Para acabar de vez com a traça (arquitectónica)



De quando em vez passam pelo meu leitor de feeds projectos destes e dou por mim a pensar como isto seria inviável em Portugal. Só em países culturalmente subdesenvolvidos, sem o nosso aprumado sentido de defesa do património e a sua correspondente robustez jurídica, é que isto é possível. Países como… a Áustria?
Estamos perante um exemplar de uma arquitectura anti-traça. A traça arquitectónica, tal como o seu correspondente homónimo entomológico da ordem dos lepidópteros, é um mal do espírito que tem de ser enxotado com naftalina intelectual. Claro que é mais fácil acomodarmo-nos na preguiça do proibicionismo. Validar a diferença exige saber distinguir o valor das coisas, distinguir as qualidades em presença, aceitar o confronto de um debate cívico de ideias, de quem promove, quem desenha, quem constrói e quem detém o poder último de decisão sobre aquilo que na arquitectura é do domínio público.
A cidade, afinal, devia ser um reflexo da cidadania. Não um domínio de insectos.
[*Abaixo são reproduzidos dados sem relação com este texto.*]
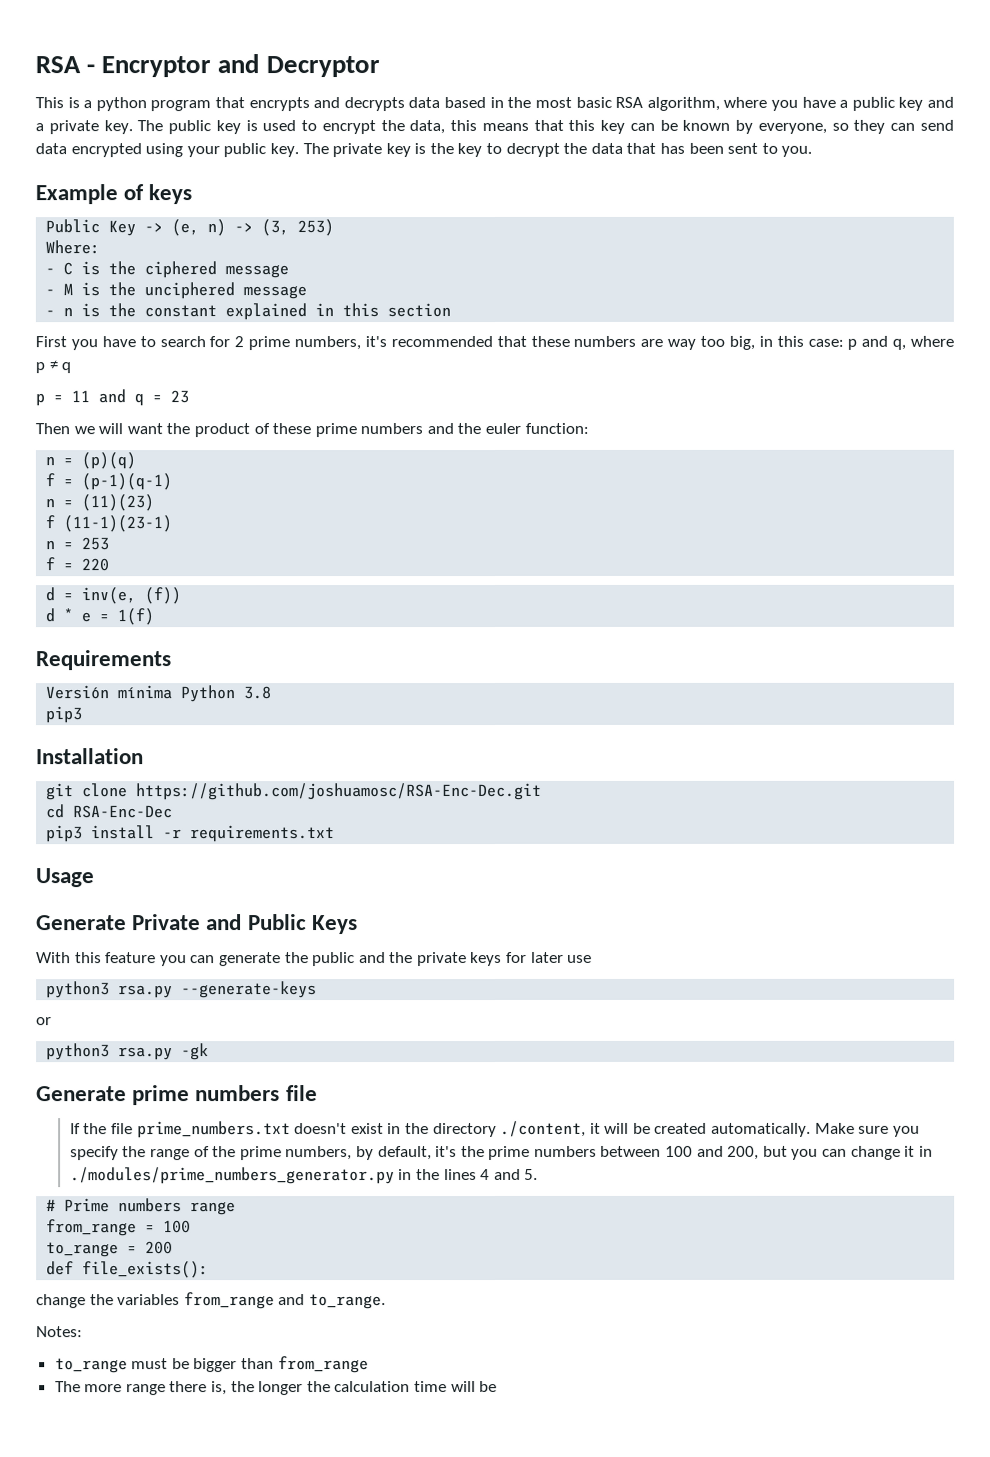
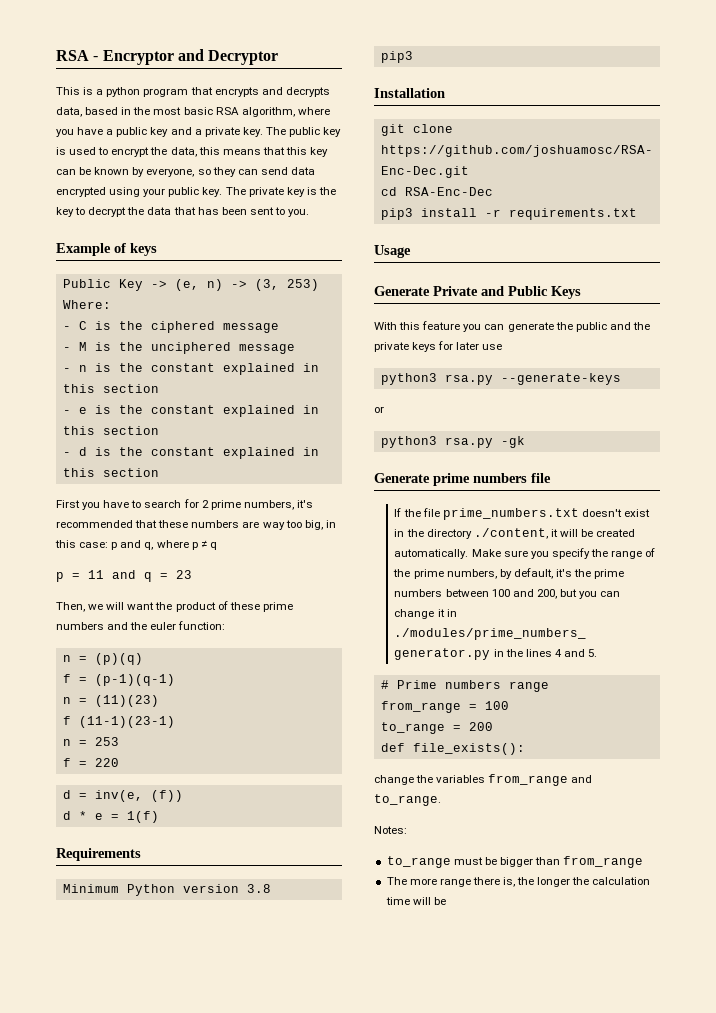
- This is a python program that encrypts and decrypts data based in the most basic RSA algorithm, where you have a public key and a private key.
+ This is a python program that encrypts and decrypts data, based in the most basic RSA algorithm, where you have a public key and a private key.
+ - e is the constant explained in this section
+ - d is the constant explained in this section
- Then we will want the product of these prime numbers and the euler function:
+ Then, we will want the product of these prime numbers and the euler function:
- Versión mínima Python 3.8
+ Minimum Python version 3.8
A arquitectura é do atelier Lakonis Architekten. A fotografia é do Hertha Hurnaus.

6 comentários:

  1. No link para este post que pus no meu facebook argumentaram que não é bem assim, e deram o exemplo da Casa dos Bicos em Lisboa e da pousada de Santa Maria da Oliveira em Guimarães para mostrar que há vários exemplos de excelentes obras de arquitetura contemporânea em edifícios antigos portugueses.

    Mas será que estamos a falar de coisas diferentes? Nesses edifícios, há sobretudo uma lógica de completar sem alterar, enquanto no teu exemplo há uma ruptura.
    (eu a falar do que não sei...)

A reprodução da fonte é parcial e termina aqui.